QUANDO O INIMAGINÁVEL ACONTECE

Correio da Manhã Canadá

Lembra-se onde estava há uma semana? O que estava a fazer? Ocorreu-lhe que, apenas um dia depois, iria assistir a uma tragédia com as dimensões e contornos do acidente de avião no Irão? É muito provável que não. E na história há momentos assim, em que o impensável, o inimaginável acontece. Em que nos debatemos, sem grande sucesso, para perceber como é possível algo semelhante acontecer.

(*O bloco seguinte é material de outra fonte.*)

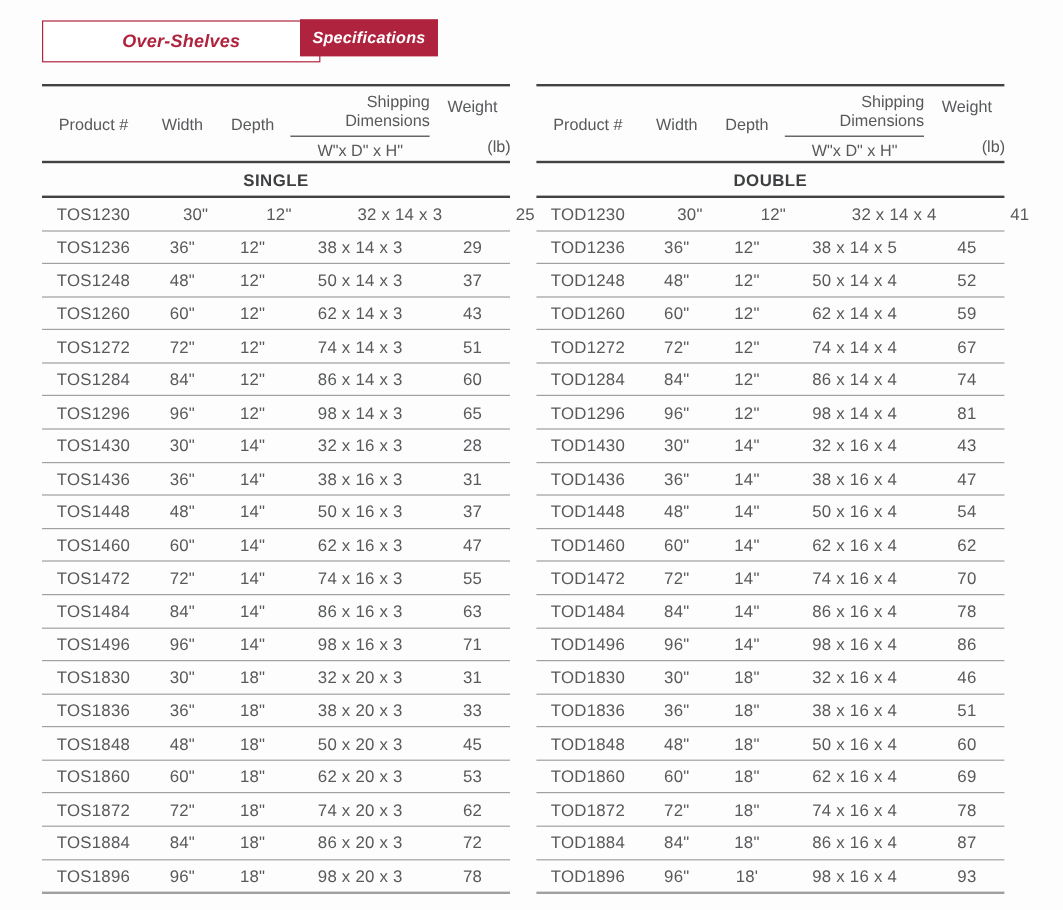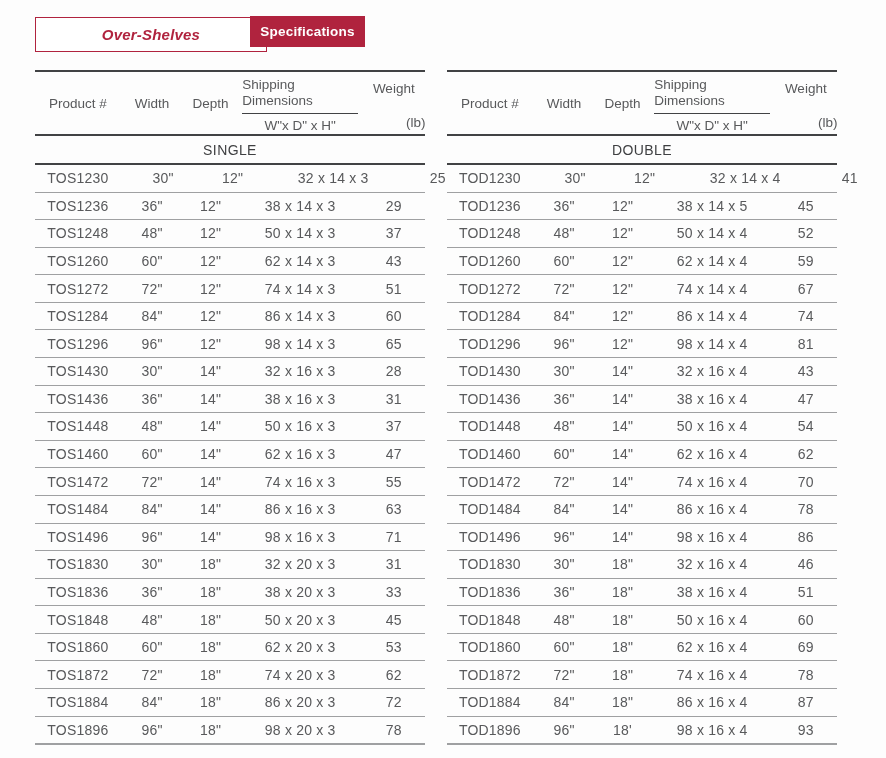--- a/index.html
+++ b/index.html
@@ -38,7 +38,7 @@
   }
   .tab-filled span{
     color:#ffffff;
-    font-weight:bold;font-size:13.5px;letter-spacing:.2px;
+    font-weight:bold;font-style:italic;font-size:13.5px;letter-spacing:.2px;
   }
 
   

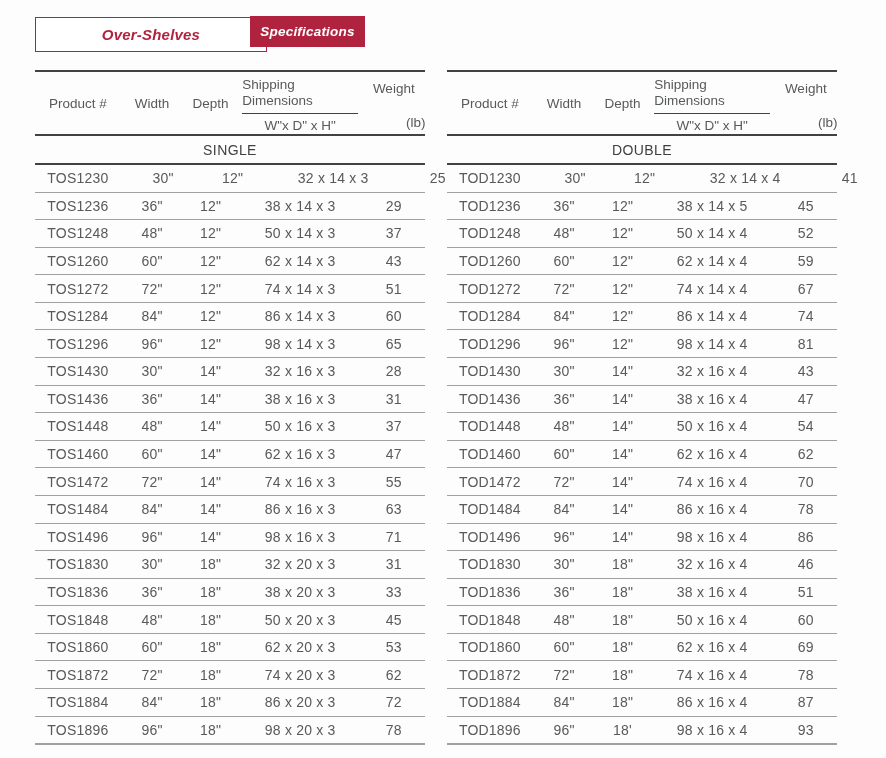--- a/index.html
+++ b/index.html
@@ -61,7 +61,7 @@
     flex-direction:column;justify-content:flex-start;padding-top:5px;
   }
   .ship-title{
-    width:116px;text-align:left;line-height:1.18;
+    width:116px;text-align:right;line-height:1.18;
     border-bottom:1.5px solid var(--dark-rule);
     padding-bottom:4px;
   }

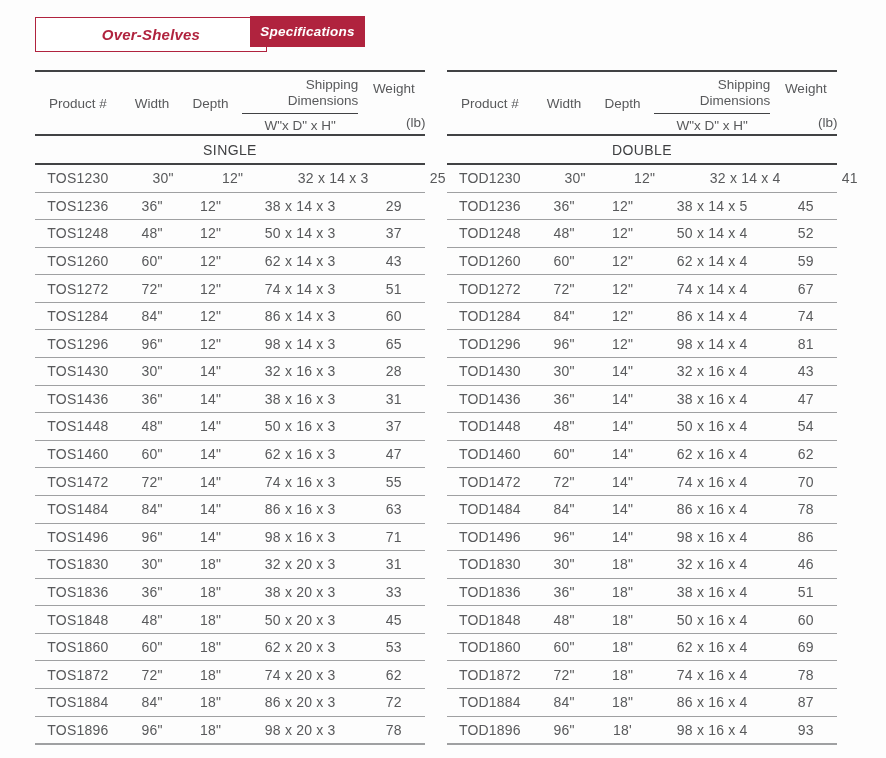--- a/index.html
+++ b/index.html
@@ -77,7 +77,7 @@
     display:flex;align-items:center;justify-content:center;
   }
   .section-bar span{
-    font-weight:normal;font-size:14px;color:#3E3F41;letter-spacing:.4px;
+    font-weight:bold;font-size:14px;color:#3E3F41;letter-spacing:.4px;
   }
 
   .tbody{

É sob esta clima de estupefação que os dias têm passado, destacando-se, dos últimos acontecimentos, a admissão de culpa do governo iraniano, que reconheceu ter abatido o Boeing 737-800 da Ukraine International Airlines por engano. De acordo com um comunicado oficial, os militares estavam no “mais alto nível de prontidão”, devido à escalada de tensões com os Estados Unidos da América, sendo que foi “neste contexto, por causa de falha humana e sem intenção, que o avião foi atingido”. O anúncio da responsabilidade das forças armadas iranianas provocou uma onda de indignação no Irão, com gritos de “morte aos mentirosos” e embates violentos entre os manifestantes e as autoridades.

Em Portugal, como no resto do mundo, o assunto tem sido amplamente acompanhado, mas no Canadá, trata-se de uma questão pessoal, especialmente para a diáspora. A “tragédia que chocou o mundo”, como descreveu Justin Trudeau, matou 57 canadianos – a previsão inicial de 63 vítimas mortais canadianas foi, entretanto, corrigida – de um total de 176 passageiros, numa lista de vítimas que reflete a diversidade religiosa, cultural e profissional que caracterizam o Canadá.

Apesar dos protagonistas do conflito serem os Estados Unidos da América e o Irão, há quem aponte para a ausência de relações diplomáticas entre o Canadá e o país do Médio Oriente como um fator que agrava o cenário de incompreensão e impotência face à tragédia. Em 2012, o governo conservador de Stephen Harper fechou a embaixada canadiana no Teerão e expulsou oficiais iranianos do Canadá, fragilizando os contactos institucionais com o país, bem como a compreensão da política e sociedade iraniana, indispensável nos dias que correm.

O Canadá terá, forçosamente, de assumir um papel no desenrolar dos acontecimentos. Mais do que nunca, precisa de uma presença forte para lidar sozinho com as consequências desta tragédia, focando a questão nos interesses dos canadianos. Do clima de enorme incerteza em relação ao futuro do conflito no Médio Oriente, resta esperar que o inimaginável não volte a acontecer.